> **Work order**: Which lines below fall between the one containing "(570, 197) none" and the one containing "[476,266,728,280] I'm still"? Repeat them exactly, counting both of those lines, and add nothing else.

> **Record extracts**:

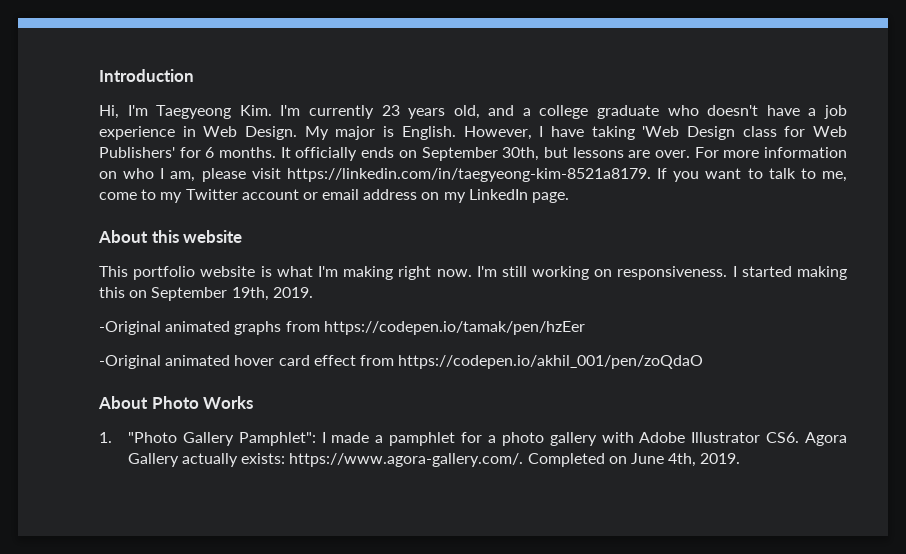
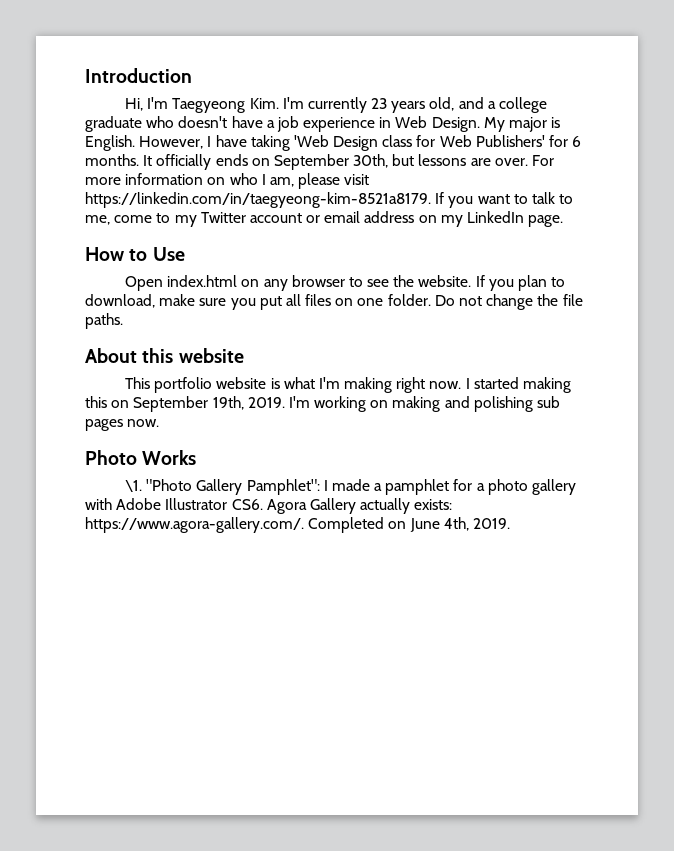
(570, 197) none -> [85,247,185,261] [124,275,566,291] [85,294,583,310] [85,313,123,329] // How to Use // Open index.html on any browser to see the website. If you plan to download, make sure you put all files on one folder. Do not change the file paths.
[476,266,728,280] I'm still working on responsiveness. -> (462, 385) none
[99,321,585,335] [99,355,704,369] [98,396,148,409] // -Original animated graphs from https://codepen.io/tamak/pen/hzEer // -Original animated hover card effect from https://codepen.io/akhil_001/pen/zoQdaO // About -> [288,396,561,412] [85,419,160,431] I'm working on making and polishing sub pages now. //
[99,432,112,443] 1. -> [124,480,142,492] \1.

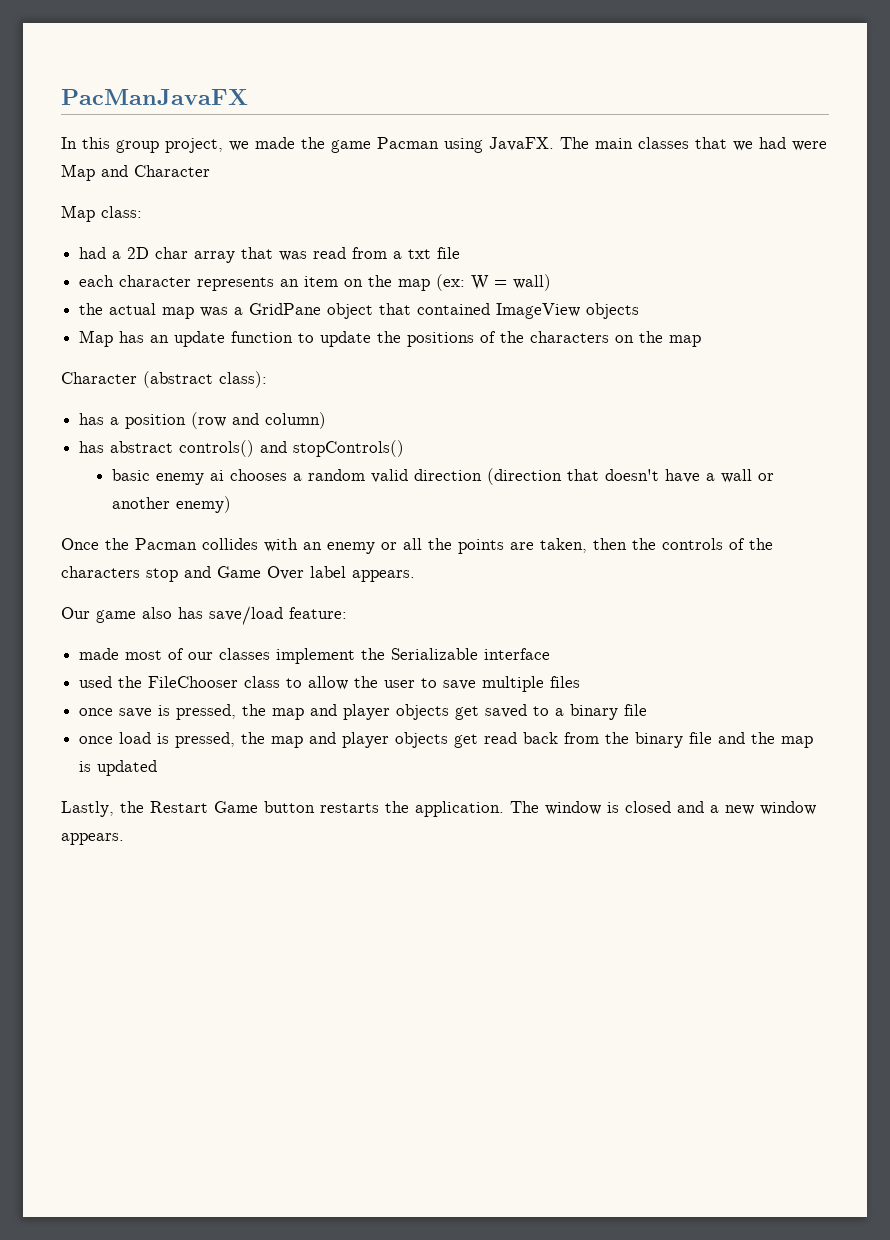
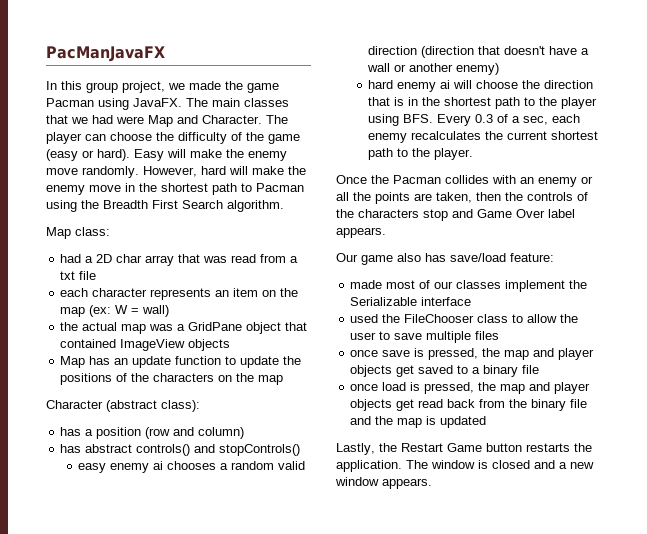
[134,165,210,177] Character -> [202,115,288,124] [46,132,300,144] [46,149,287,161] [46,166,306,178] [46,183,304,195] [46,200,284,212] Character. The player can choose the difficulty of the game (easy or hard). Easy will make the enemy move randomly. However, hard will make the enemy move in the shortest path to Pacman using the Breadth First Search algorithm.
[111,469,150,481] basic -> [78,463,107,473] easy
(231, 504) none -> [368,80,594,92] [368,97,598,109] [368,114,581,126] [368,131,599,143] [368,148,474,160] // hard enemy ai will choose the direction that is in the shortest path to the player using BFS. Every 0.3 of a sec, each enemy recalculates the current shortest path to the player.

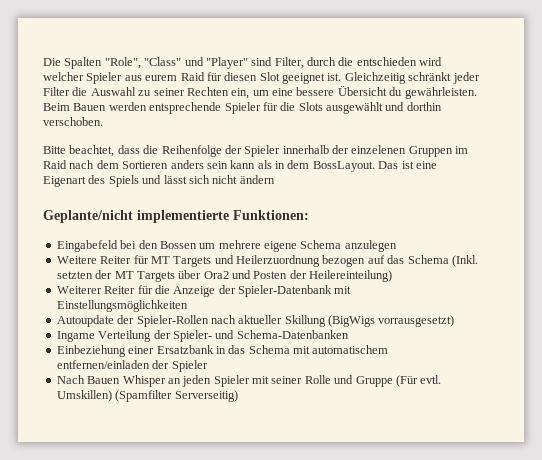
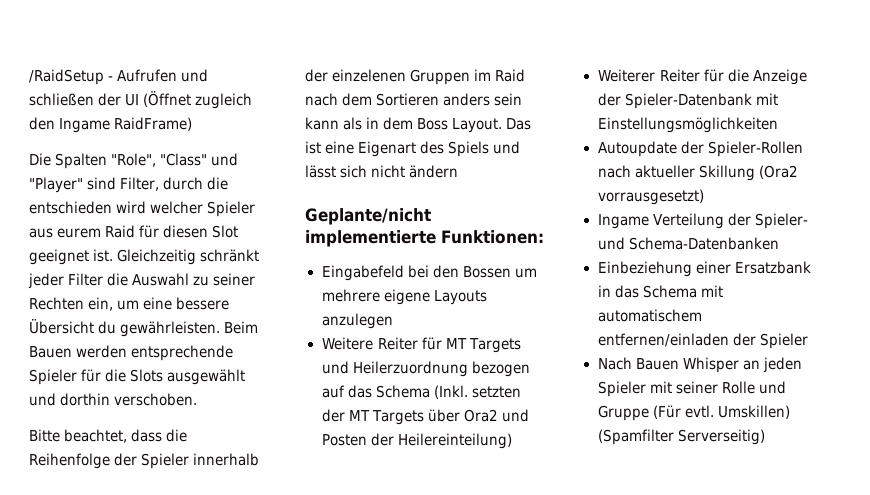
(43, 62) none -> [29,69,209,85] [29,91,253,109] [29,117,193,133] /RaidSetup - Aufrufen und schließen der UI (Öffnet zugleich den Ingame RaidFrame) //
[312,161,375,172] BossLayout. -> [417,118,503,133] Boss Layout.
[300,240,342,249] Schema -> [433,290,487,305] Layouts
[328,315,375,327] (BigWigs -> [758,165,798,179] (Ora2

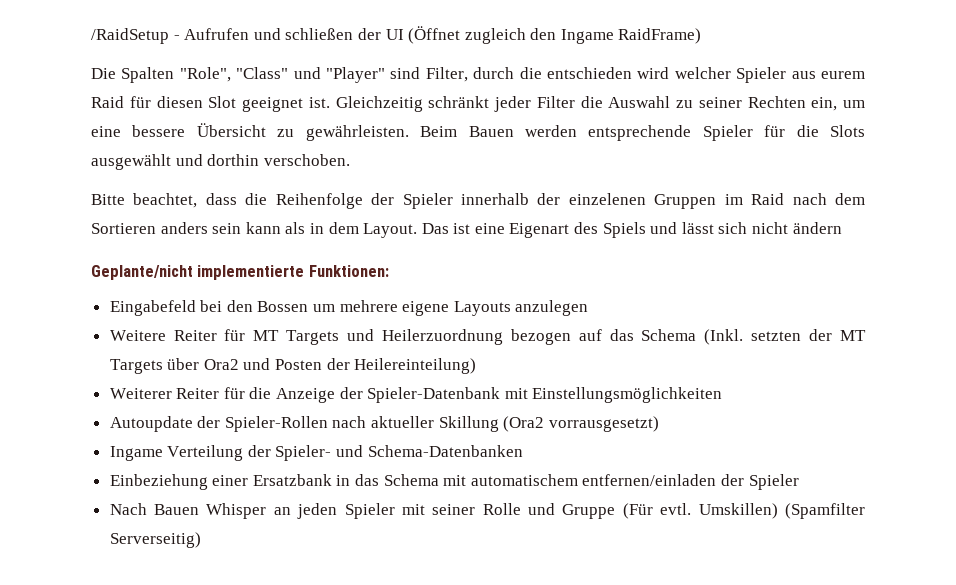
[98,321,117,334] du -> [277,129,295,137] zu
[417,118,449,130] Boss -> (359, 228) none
--
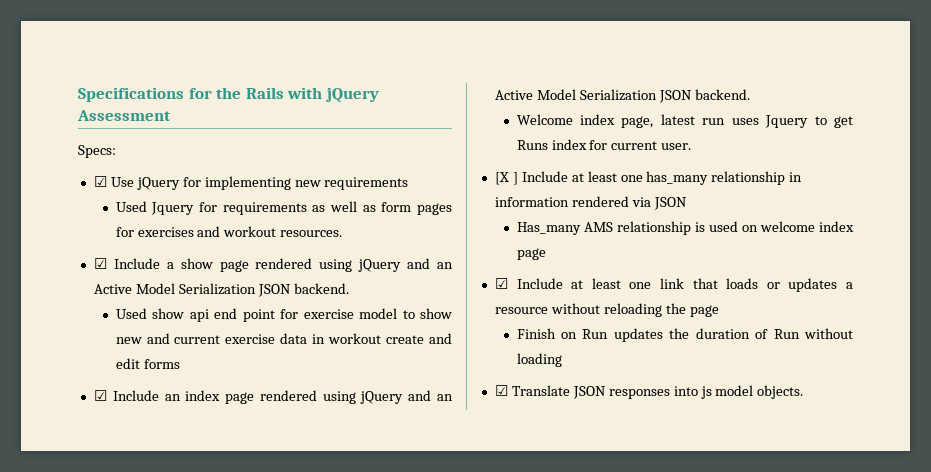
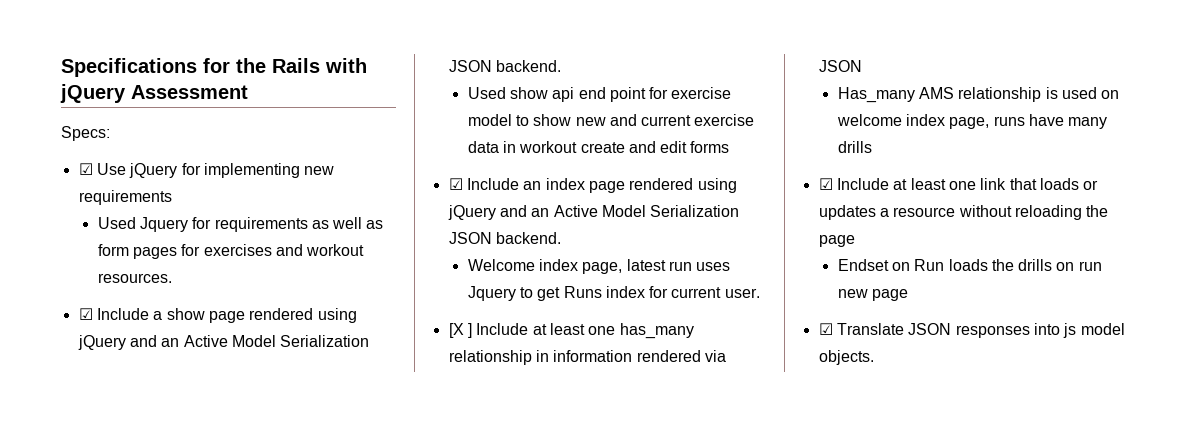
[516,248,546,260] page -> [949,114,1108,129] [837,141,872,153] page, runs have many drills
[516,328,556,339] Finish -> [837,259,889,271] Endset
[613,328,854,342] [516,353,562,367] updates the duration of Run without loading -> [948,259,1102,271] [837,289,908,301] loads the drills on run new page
---
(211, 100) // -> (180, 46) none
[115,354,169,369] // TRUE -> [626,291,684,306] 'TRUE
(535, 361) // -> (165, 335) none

> **Exercise solution**:
(570, 197) none -> [85,247,185,261] [124,275,566,291] [85,294,583,310] [85,313,123,329] // How to Use // Open index.html on any browser to see the website. If you plan to download, make sure you put all files on one folder. Do not change the file paths.
[476,266,728,280] I'm still working on responsiveness. -> (462, 385) none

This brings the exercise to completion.